Top of Data for processing

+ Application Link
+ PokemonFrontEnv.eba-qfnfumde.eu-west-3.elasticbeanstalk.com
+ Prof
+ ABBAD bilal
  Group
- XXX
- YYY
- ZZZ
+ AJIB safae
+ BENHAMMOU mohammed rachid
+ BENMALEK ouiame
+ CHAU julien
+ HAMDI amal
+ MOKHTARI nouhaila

Bottom of Data for processing
Top of Data for processing

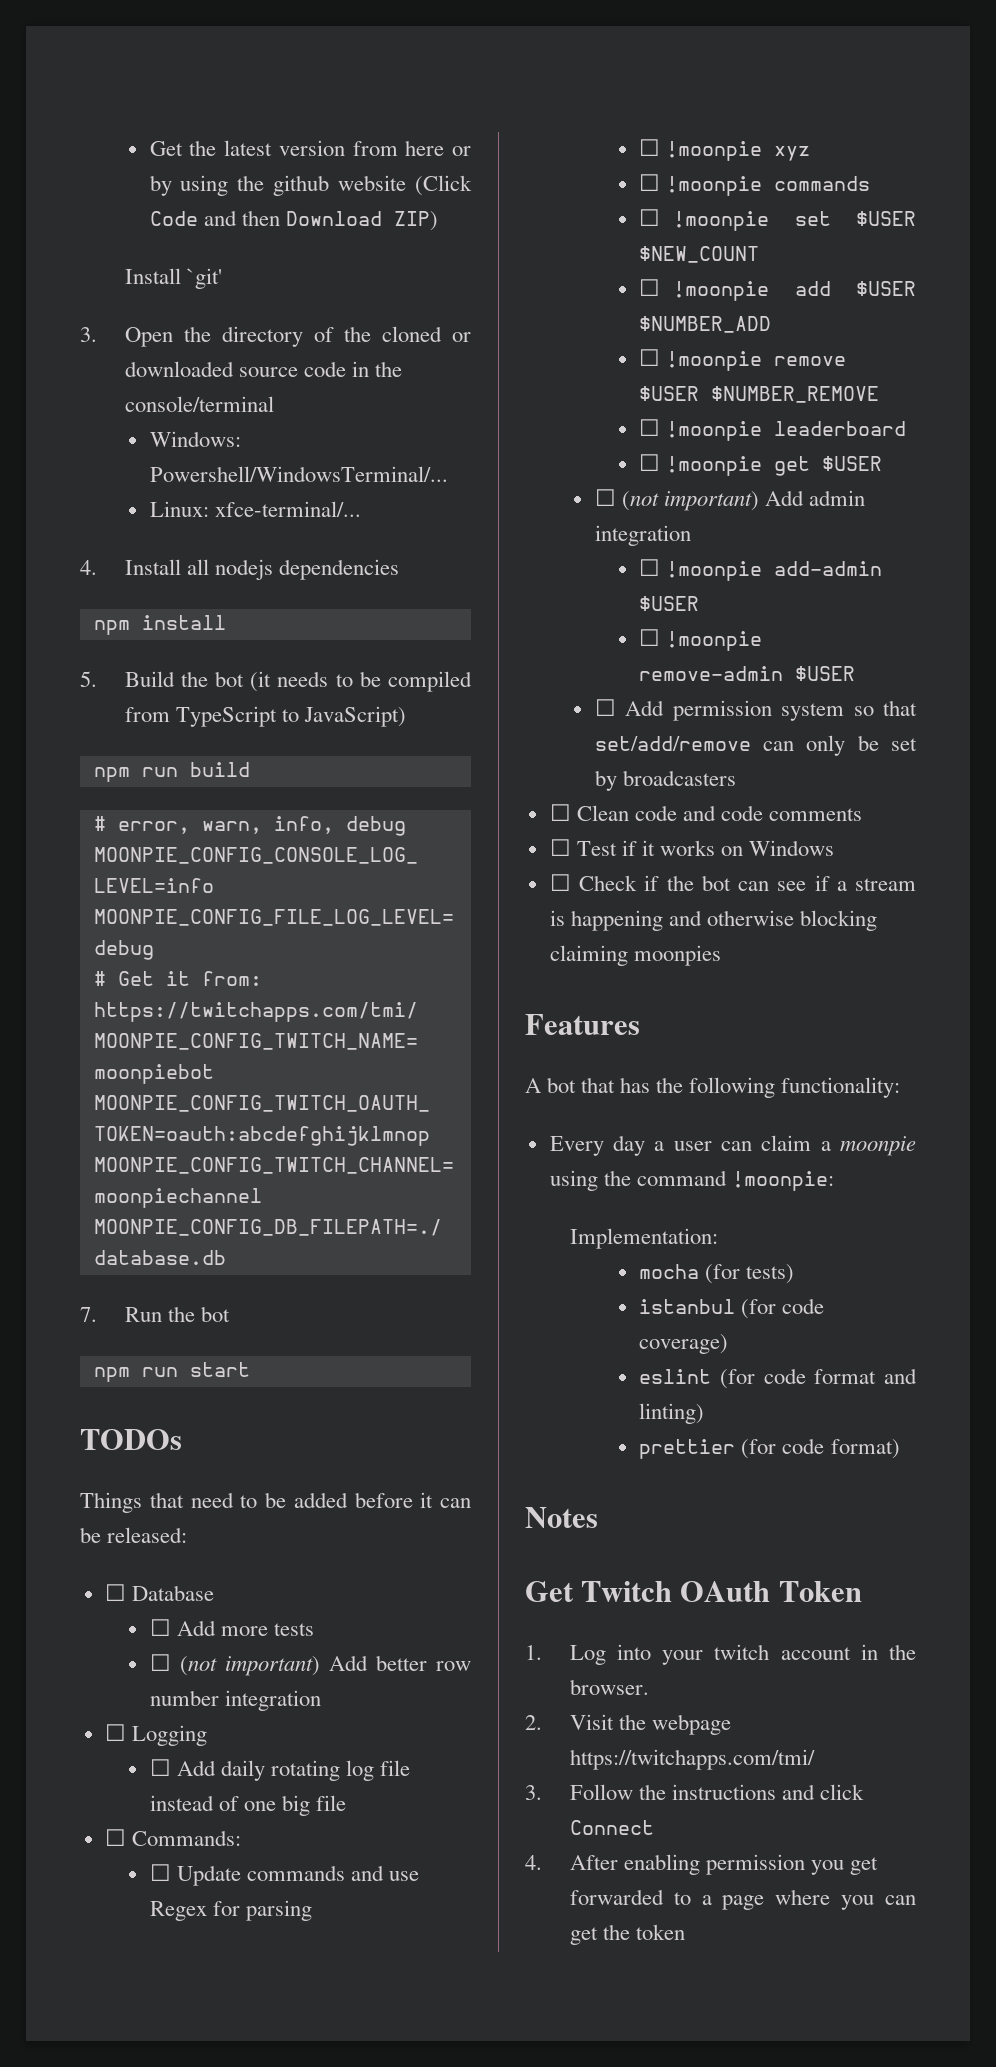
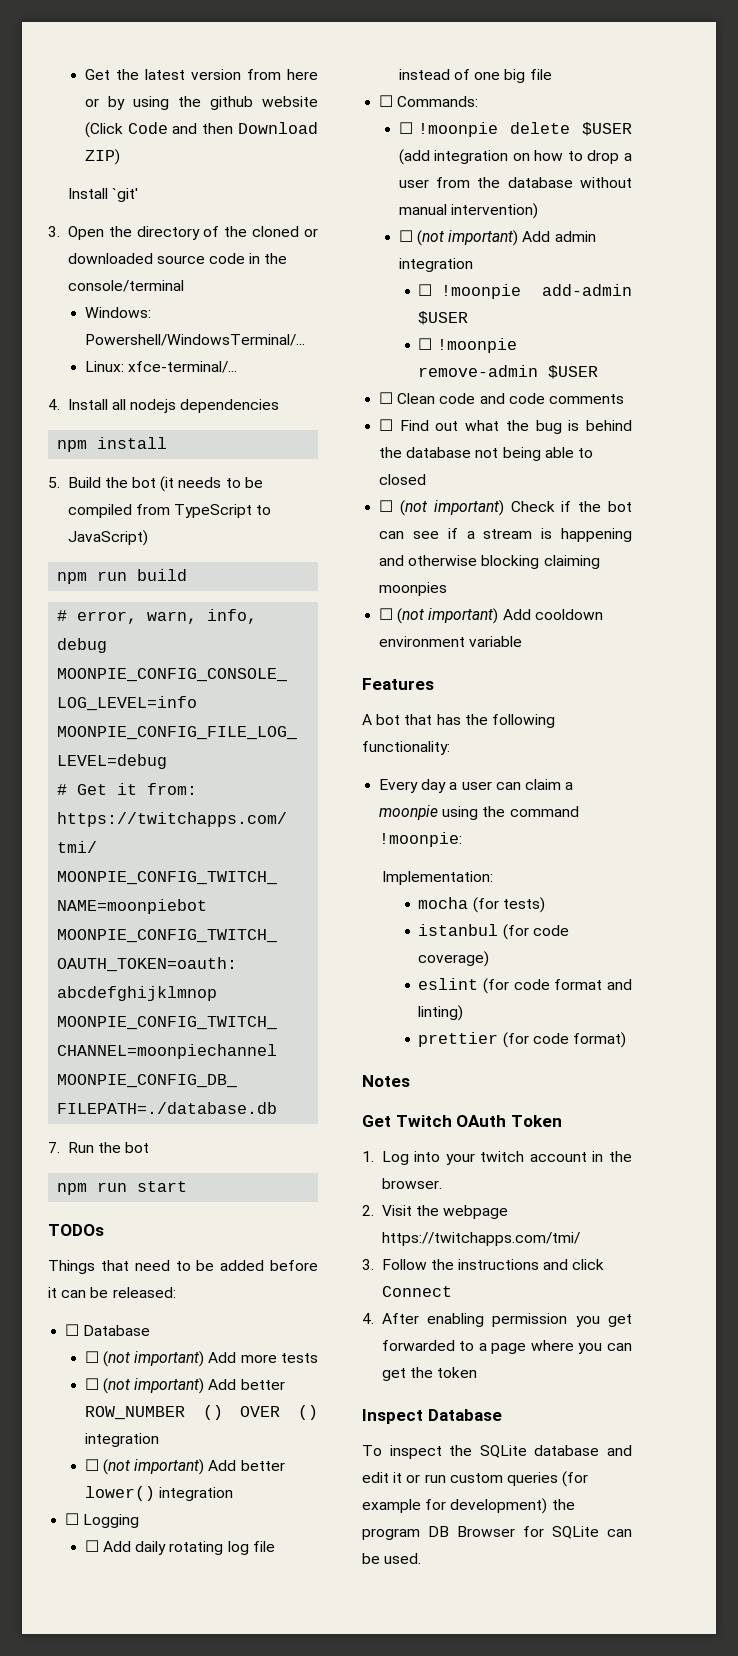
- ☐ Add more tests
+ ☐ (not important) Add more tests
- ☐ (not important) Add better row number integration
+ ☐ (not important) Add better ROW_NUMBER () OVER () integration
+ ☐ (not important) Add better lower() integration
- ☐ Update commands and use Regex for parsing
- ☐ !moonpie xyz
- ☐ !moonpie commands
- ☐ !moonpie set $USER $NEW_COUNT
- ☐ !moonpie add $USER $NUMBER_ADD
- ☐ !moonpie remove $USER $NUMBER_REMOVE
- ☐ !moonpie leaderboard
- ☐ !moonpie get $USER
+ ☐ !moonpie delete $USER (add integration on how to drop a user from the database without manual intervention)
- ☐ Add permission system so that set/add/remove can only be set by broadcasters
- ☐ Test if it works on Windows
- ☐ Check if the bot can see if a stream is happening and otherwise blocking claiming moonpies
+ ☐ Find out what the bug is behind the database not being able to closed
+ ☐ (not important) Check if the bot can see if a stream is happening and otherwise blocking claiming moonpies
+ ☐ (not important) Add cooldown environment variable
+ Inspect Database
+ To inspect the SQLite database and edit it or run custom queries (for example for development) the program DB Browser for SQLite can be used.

Bottom of Data for processing

- **Problem description**
Could you restate word for word the lines above, from the one that contains "- ☐ Check if" through the one that contains "can be used.", and no others?

- **Output for this exercise**
- ☐ Check if the bot can see if a stream is happening and otherwise blocking claiming moonpies
+ ☐ Find out what the bug is behind the database not being able to closed
+ ☐ (not important) Check if the bot can see if a stream is happening and otherwise blocking claiming moonpies
+ ☐ (not important) Add cooldown environment variable
+ Inspect Database
+ To inspect the SQLite database and edit it or run custom queries (for example for development) the program DB Browser for SQLite can be used.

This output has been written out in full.